Oui, oui, vous avez bien lu comme moi. L'héroïne se nomme Thursday Next (jeudi prochain pour les gaulois pure souche) car elle est née un jeudi même si sa mère Wednesday (mercredi pour les wallons pure souche) est née un dimanche. Je sais, cela n'a pas de sens, mais ne cherchez pas à comprendre, suivez moi sans crainte pour un voyage dans une autre dimension, largement consacrée à la littérature anglaise !

Vivant avec son dodo Pitwick, Thursday, trente cinq ans, est célibataire depuis sa douloureuse rupture avec Landen il y a dix ans. Après avoir quitté l'Armée durant la guerre de Crimée, Thursday rentre dans le Service des Opérations Spéciales anglaises (de OS-1 à OS-30) et plus précisément dans la brigade littéraire (OS-27).

Durant le mois de juin 1983, le manuscrit "Martin Chuzzlewit" de Charles Dickens est volé par un malfaiteur mystérieusement invisible et l'enquête est alors confiée à Thursday Next, transférée temporairement chez les OS-5. Lorsqu'elle surprend le voleur et décide de lancer l'assaut avec ses collègues, Thursday est grièvement blessée par une balle miraculeusement stoppée par le roman « Jane Eyre » plaqué contre sa poitrine…

Simple coïncidence ! C'est à vous de le découvrir. Non, non, même sous la torture, je ne dévoilerai plus une seule ligne de ce roman original et déroutant ! (2)

Néanmoins, afin d'être parfaitement opérationnel avant d'entamer la lecture de ce livre, je vous conseille quelques pré-requis qui ne vous prendront à peine que quelques mois de travail:
- bucher intensément sur la Guerre de Crimée opposant français, anglais et turcs notamment contre les russes entre 1853 et 1956 pour prendre le contrôle de la presqu'ile sur le territoire ukrainien,
- lire toute la bibliographie de Shakespeare et se renseigner sur l'origine de ses écrits,
- connaître par choeur le livre Jane Eyre (au moins 4 à 5 lectures minimum me semble nécessaire pour être à l'aise sur le sujet).

Une connaissance de la série culte de la « Quatrième dimension » serait tout de même un plus afin de mieux comprendre les apparitions déconcertantes du père de Thursday dans le roman. Mais ne vous inquiétez pas, dans un premier temps, la parfaite maitrise de la guerre de Crimée, de Shakespeare et de Jane Eyre me parait suffisante pour aborder avec sérénité et lucidité cet ouvrage.

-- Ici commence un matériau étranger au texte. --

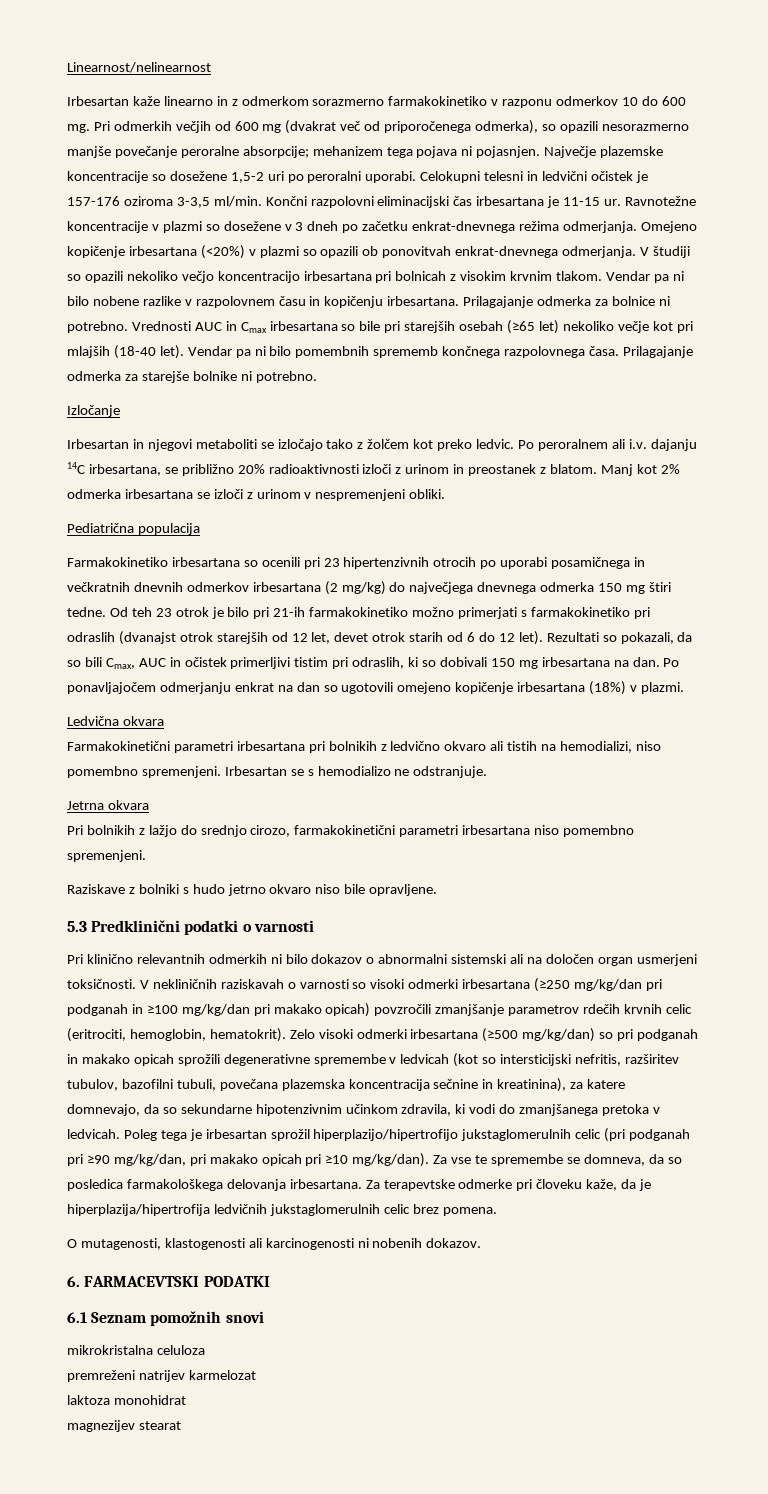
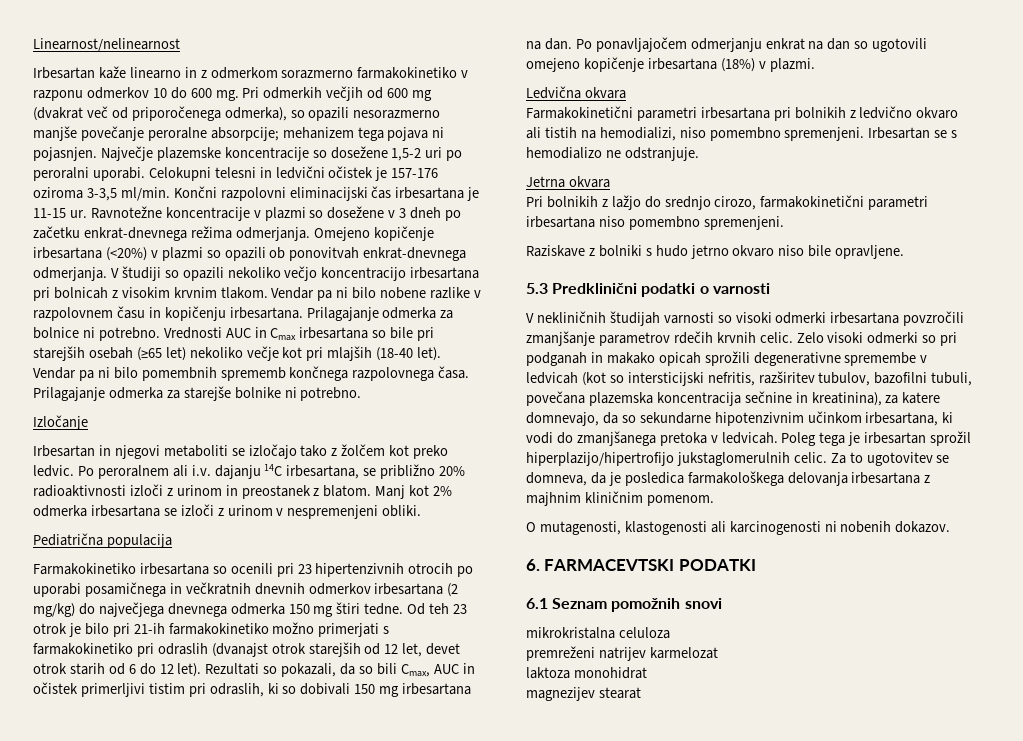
- Pri klinično relevantnih odmerkih ni bilo dokazov o abnormalni sistemski ali na določen organ usmerjeni toksičnosti. V nekliničnih raziskavah o varnosti so visoki odmerki irbesartana (≥250 mg/kg/dan pri podganah in ≥100 mg/kg/dan pri makako opicah) povzročili zmanjšanje parametrov rdečih krvnih celic (eritrociti, hemoglobin, hematokrit). Zelo visoki odmerki irbesartana (≥500 mg/kg/dan) so pri podganah in makako opicah sprožili degenerativne spremembe v ledvicah (kot so intersticijski nefritis, razširitev tubulov, bazofilni tubuli, povečana plazemska koncentracija sečnine in kreatinina), za katere domnevajo, da so sekundarne hipotenzivnim učinkom zdravila, ki vodi do zmanjšanega pretoka v ledvicah.
+ V nekliničnih študijah varnosti so visoki odmerki irbesartana povzročili zmanjšanje parametrov rdečih krvnih celic. Zelo visoki odmerki so pri podganah in makako opicah sprožili degenerativne spremembe v ledvicah (kot so intersticijski nefritis, razširitev tubulov, bazofilni tubuli, povečana plazemska koncentracija sečnine in kreatinina), za katere domnevajo, da so sekundarne hipotenzivnim učinkom irbesartana, ki vodi do zmanjšanega pretoka v ledvicah.
- Poleg tega je irbesartan sprožil hiperplazijo/hipertrofijo jukstaglomerulnih celic (pri podganah pri ≥90 mg/kg/dan, pri makako opicah pri ≥10 mg/kg/dan). Za vse te spremembe se domneva, da so posledica farmakološkega delovanja irbesartana. Za terapevtske odmerke pri človeku kaže, da je hiperplazija/hipertrofija ledvičnih jukstaglomerulnih celic brez pomena.
+ Poleg tega je irbesartan sprožil hiperplazijo/hipertrofijo jukstaglomerulnih celic. Za to ugotovitev se domneva, da je posledica farmakološkega delovanja irbesartana z majhnim kliničnim pomenom.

Comme j'ai écrit évidemment la critique après avoir lu « L'affaire Jane Eyre », je ne pouvais pas, bien entendu, mettre en pratique ce que je viens de vous suggérer, mesurant ainsi la chance que vous avez de pouvoir suivre dorénavant mes conseils. Vous me suivez toujours ! Non, bon, je vous laisse quelques secondes pour relire la phrase précédente. Pas de problème, je vous attends,...

En fin de compte, malgré un univers plutôt différent de mes lectures habituelles, j'ai pris plaisir à découvrir les aventures délirantes de Thursday Next et ses rencontres multiples avec des personnages bien déjantés. J'ai particulièrement aimé cette idée de pouvoir se projeter dans la vie quotidienne des personnages d'un livre et imaginer leur univers uniquement décrit par les mots contenus dans ce même livre.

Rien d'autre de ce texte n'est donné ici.